Look through the entries below. Report each line that has the word "none" in it.

━━━ Supplied records

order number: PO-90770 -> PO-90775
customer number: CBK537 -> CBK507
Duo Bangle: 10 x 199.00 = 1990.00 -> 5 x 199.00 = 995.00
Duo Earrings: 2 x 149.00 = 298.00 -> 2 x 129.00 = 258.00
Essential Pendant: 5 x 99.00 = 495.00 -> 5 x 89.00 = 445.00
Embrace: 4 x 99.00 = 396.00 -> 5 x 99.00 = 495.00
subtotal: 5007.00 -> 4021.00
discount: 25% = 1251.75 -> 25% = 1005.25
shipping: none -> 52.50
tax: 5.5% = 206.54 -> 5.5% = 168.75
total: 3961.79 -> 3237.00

━━━━━━
━━━ Supplied records

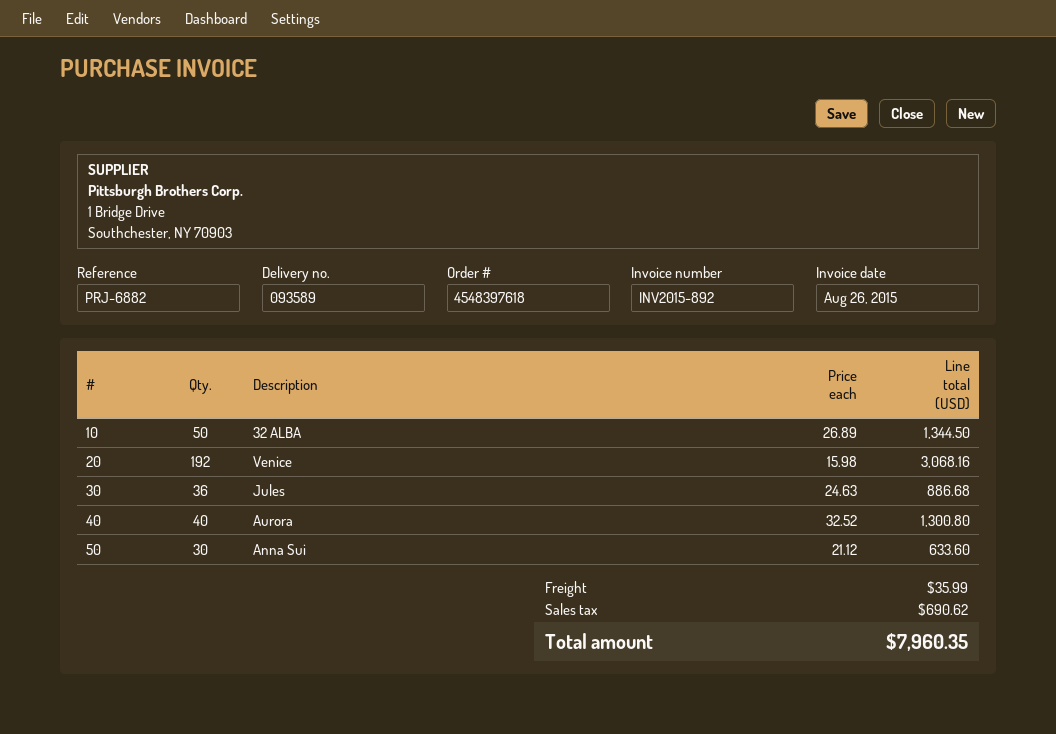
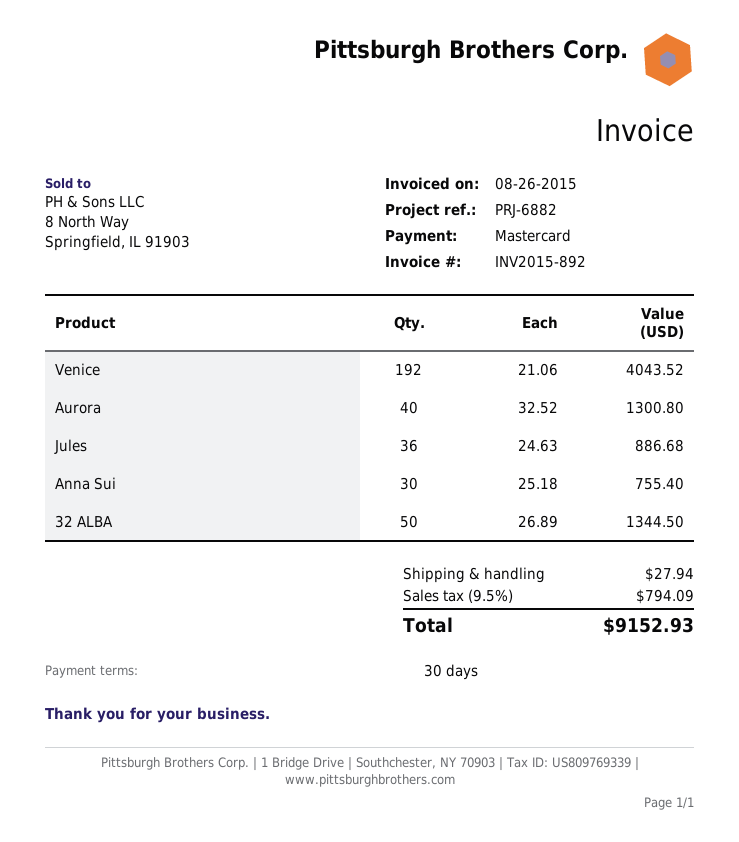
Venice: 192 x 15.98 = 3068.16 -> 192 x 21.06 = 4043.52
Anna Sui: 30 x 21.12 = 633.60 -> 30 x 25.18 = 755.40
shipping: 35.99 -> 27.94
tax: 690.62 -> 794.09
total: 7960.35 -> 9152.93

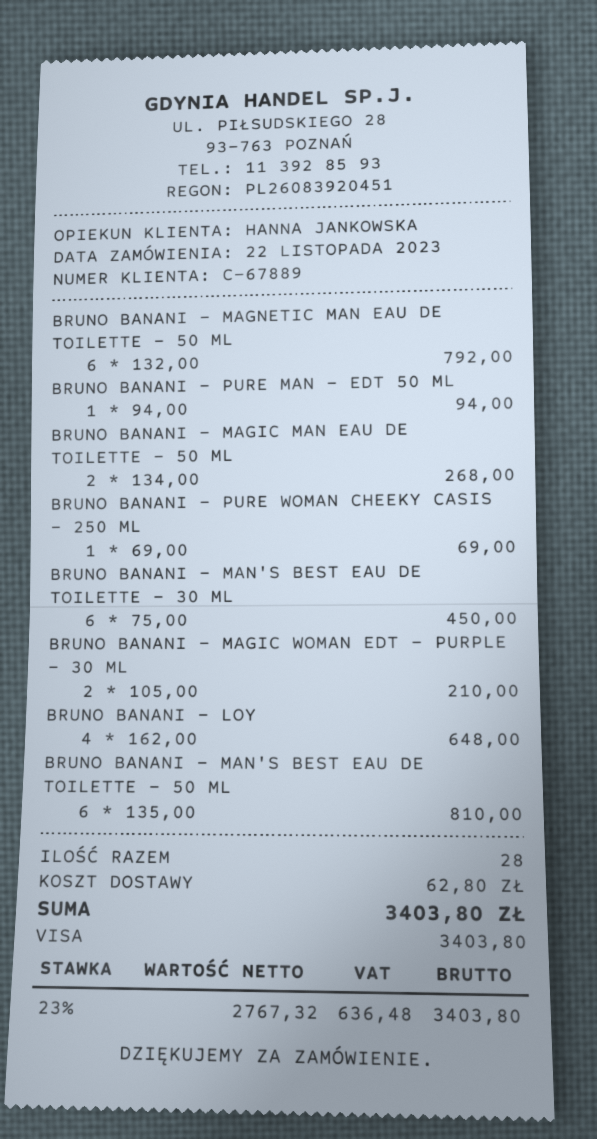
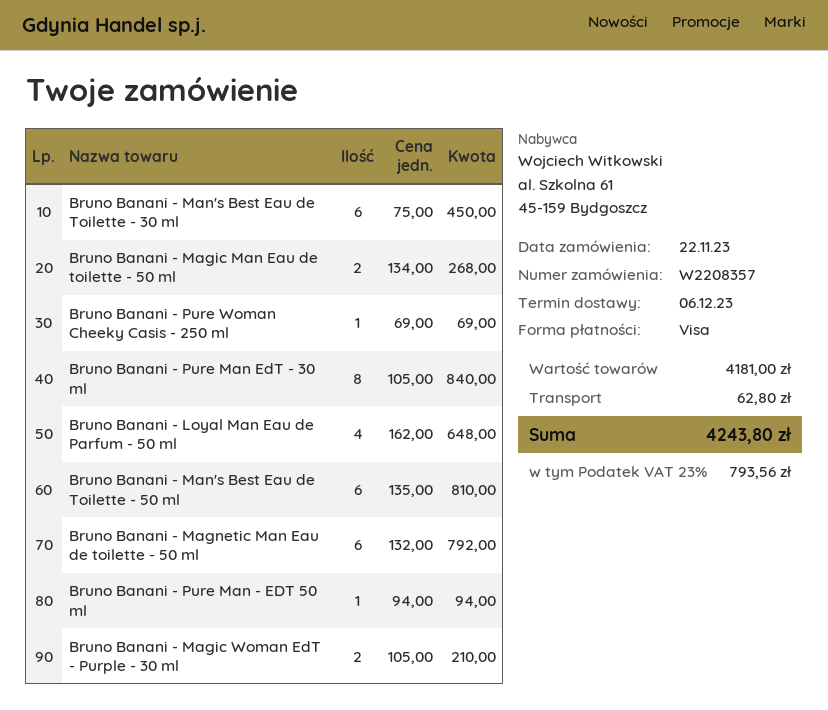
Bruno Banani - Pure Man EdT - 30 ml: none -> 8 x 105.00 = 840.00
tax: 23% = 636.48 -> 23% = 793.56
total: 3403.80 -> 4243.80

━━━━━━
━━━ Supplied records

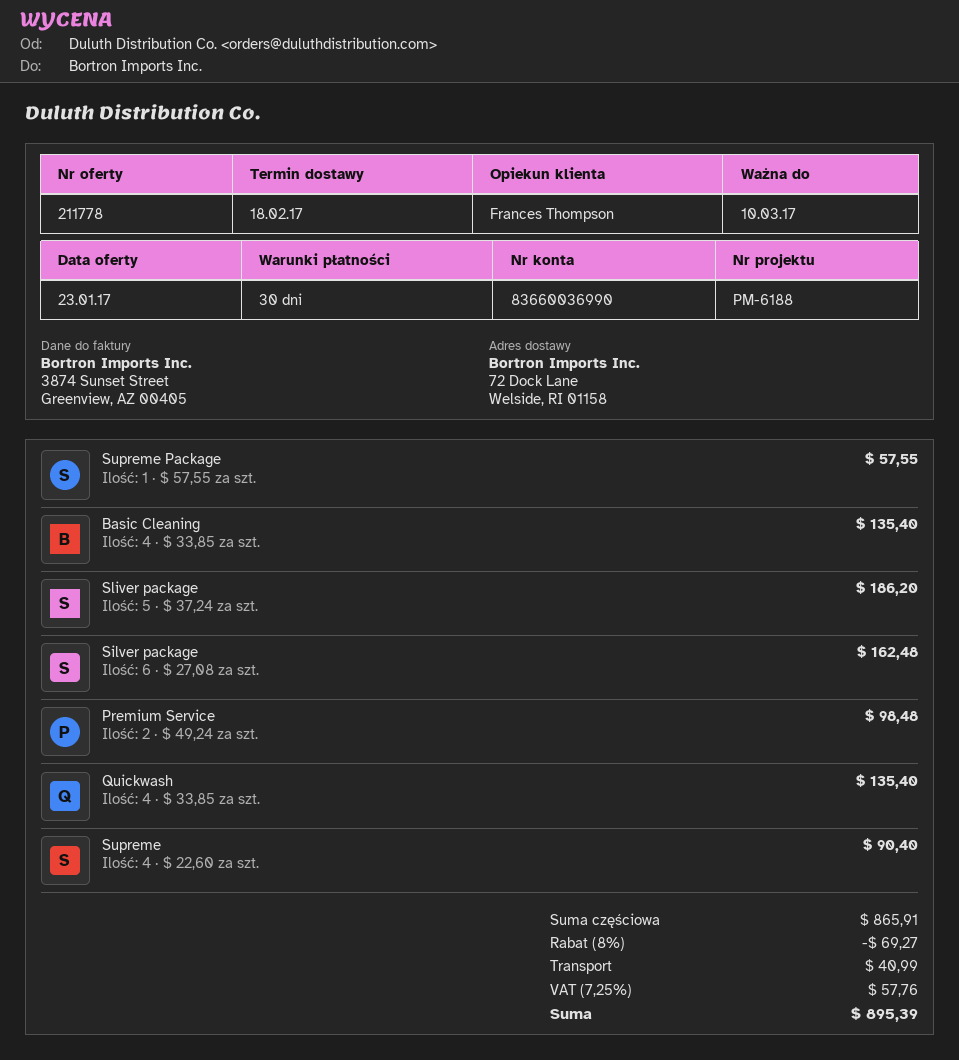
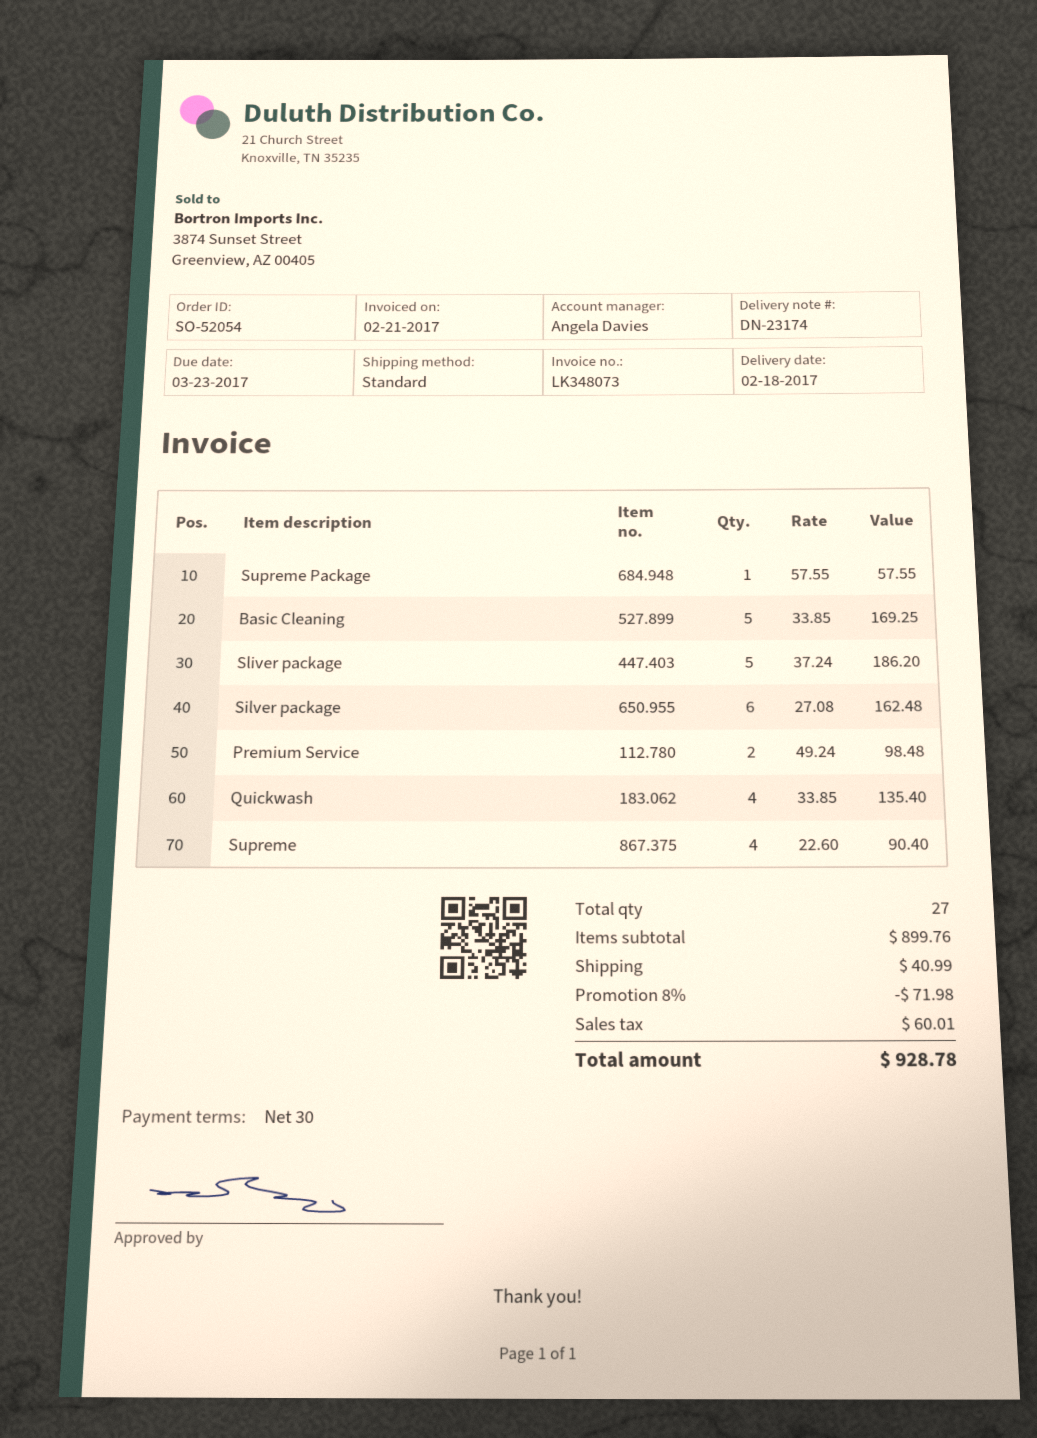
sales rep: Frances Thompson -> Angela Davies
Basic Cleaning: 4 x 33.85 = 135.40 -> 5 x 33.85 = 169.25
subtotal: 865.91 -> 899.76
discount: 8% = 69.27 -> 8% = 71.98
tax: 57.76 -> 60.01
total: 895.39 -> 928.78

━━━━━━

Response area -
shipping: none -> 52.50
Bruno Banani - Pure Man EdT - 30 ml: none -> 8 x 105.00 = 840.00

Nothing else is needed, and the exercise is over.